15/08/2011

Saffy's Angel (by Hilary McKay)

My sons are grown up now, so I'm not really up with current children's literature. Which means that I would probably never have come across Hilary McKay, had it not been for some blog-browsing serendipity a couple of months ago.

I came across the book review site called 'Things Mean a Lot', and in particular a review of Saffy's Angel by Hilary McKay. It sounded exactly my kind of book. So, when I was ordering a few other items recently from The Book Depository, with a 10% discount voucher, I added this inexpensive book to my order.

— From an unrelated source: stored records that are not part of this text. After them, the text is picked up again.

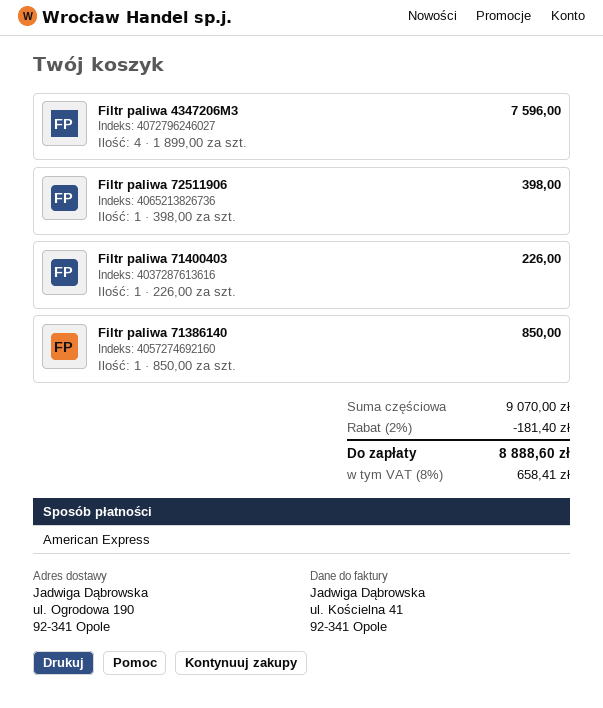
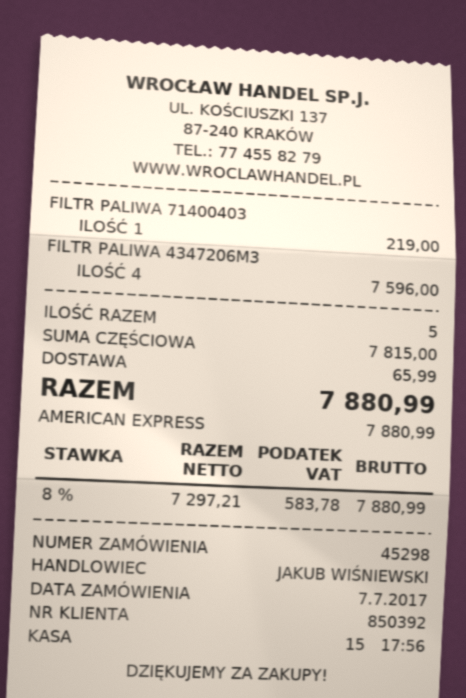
Filtr paliwa 72511906: 1 for 398.00 -> none
Filtr paliwa 71400403: 1 for 226.00 -> 1 for 219.00
Filtr paliwa 71386140: 1 for 850.00 -> none
subtotal: 9070.00 -> 7815.00
discount: 2% = 181.40 -> none
shipping: none -> 65.99
tax: 8% = 658.41 -> 8% = 583.78
total: 8888.60 -> 7880.99

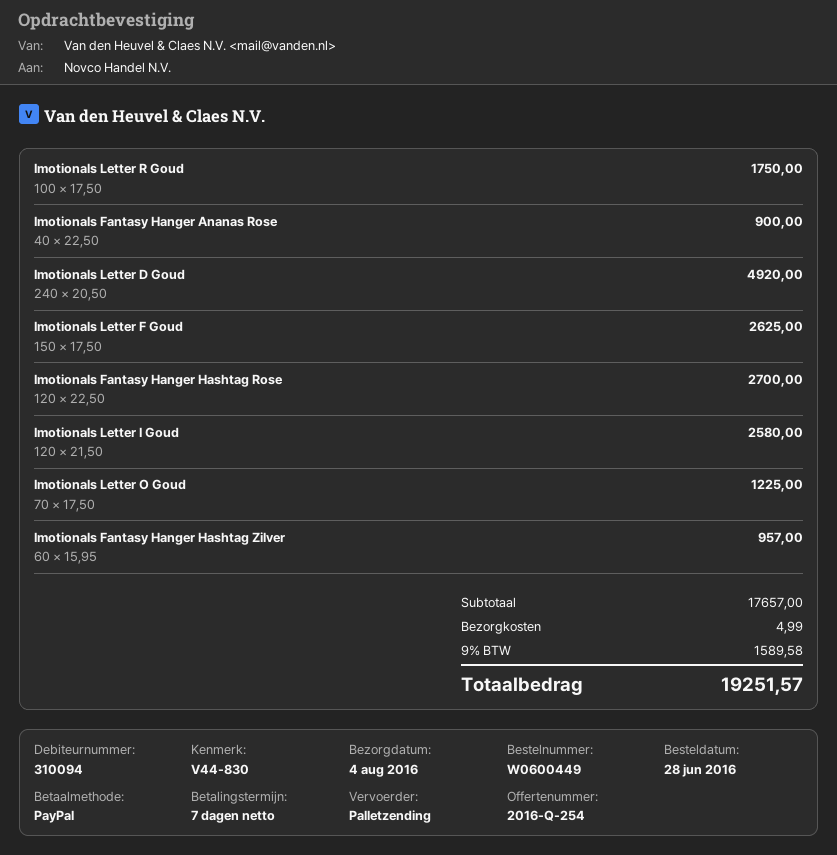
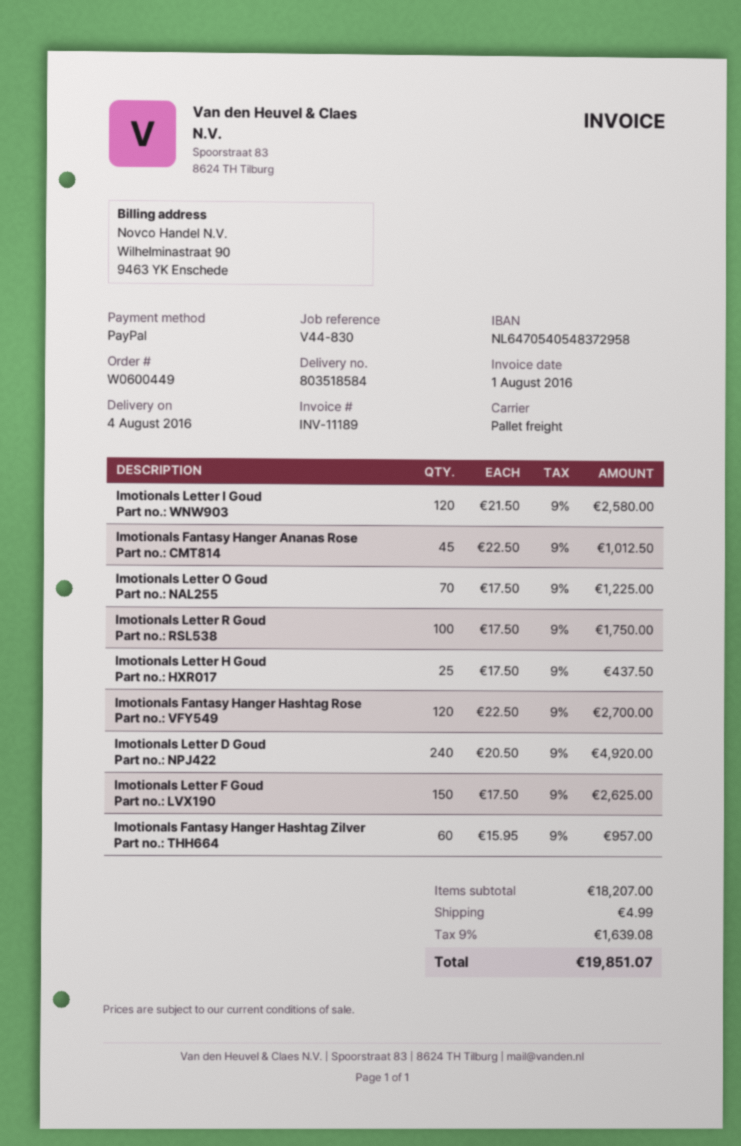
Imotionals Fantasy Hanger Ananas Rose: 40 x 22.50 = 900.00 -> 45 x 22.50 = 1012.50
Imotionals Letter H Goud: none -> 25 x 17.50 = 437.50
subtotal: 17657.00 -> 18207.00
tax: 9% = 1589.58 -> 9% = 1639.08
total: 19251.57 -> 19851.07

And what a delight it is. Saffy, whose real name is Saffron, is part of a delightfully eccentric and disorganised family. The mother is a rather scatty artist with no sense of time; their father, a more serious artist, regularly escapes to London to get away from the chaos, leaving the children pretty much bringing themselves up.

Saffy discovers something about her past that shocks her when she is just eight years old. Her family tell her that it makes no difference - but it does. Then, a few years later she discovers that she has been left a stone angel in her grandfather's will. Egged on by a new and enthusiastic friend, she sets out to discover where it is....

That brief summary doesn't begin to do justice to the wonderful story, or to the four surprisingly lovable children in the family with their various quirks and different ways of relating. Caddy, the oldest, is learning to drive but not doing very well. She's failed most of her school exams too, but is a caring, empathic big sister. Indigo, a couple of years younger than Saffy (and the only boy in the family) likes lists, and is determined to conquer all his fears in rather dramatic ways. And Rose, the youngest, is an artist like her parents.

There's humour in the book, there's irony, there's pathos... and all in all, a thoroughly enjoyable book. I admit that some of the people are rather caricatured, but I wanted to believe in them, and in the warm relationships that develop despite apparent chaos and strife.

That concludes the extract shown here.